**WHAT TO WORK ON:**
Keep each entry exactly as written when you repeat it, and skip the images.
BEGIN SUPPLIED RECORDS
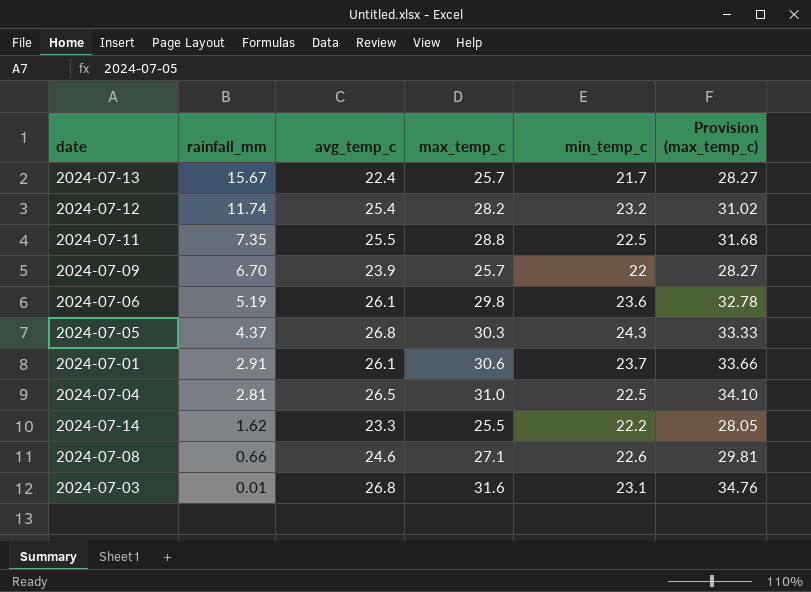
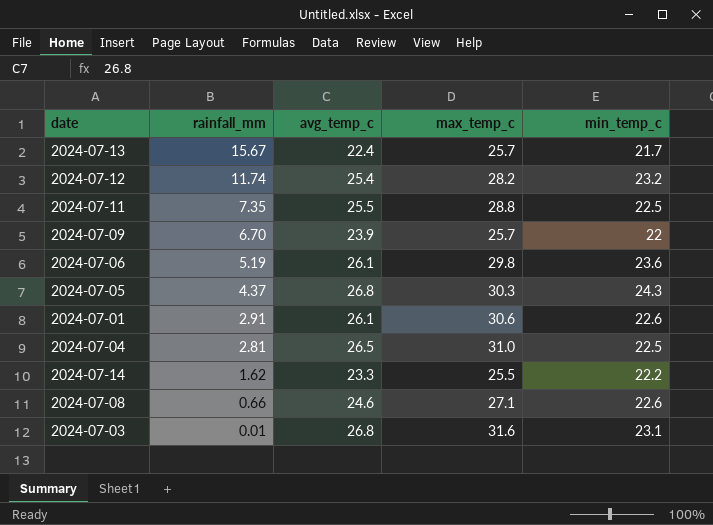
column Provision (max_temp_c) | formula: [max_temp_c] * 1.1 -> none
2024-07-01 | min_temp_c: 23.7 -> 22.6

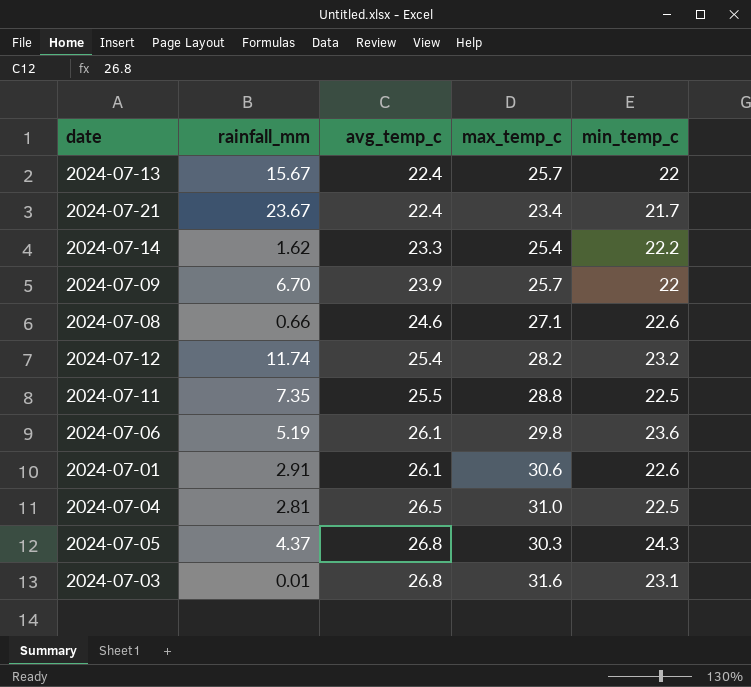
row order: rainfall_mm descending -> avg_temp_c ascending
2024-07-13 | min_temp_c: 21.7 -> 22
row 2024-07-21: none -> 23.67 | 22.4 | 23.4 | 21.7
2024-07-14 | max_temp_c: 25.5 -> 25.4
END SUPPLIED RECORDS
**EXERCISE OUTPUT:**
column Provision (max_temp_c) | formula: [max_temp_c] * 1.1 -> none
2024-07-01 | min_temp_c: 23.7 -> 22.6

row order: rainfall_mm descending -> avg_temp_c ascending
2024-07-13 | min_temp_c: 21.7 -> 22
row 2024-07-21: none -> 23.67 | 22.4 | 23.4 | 21.7
2024-07-14 | max_temp_c: 25.5 -> 25.4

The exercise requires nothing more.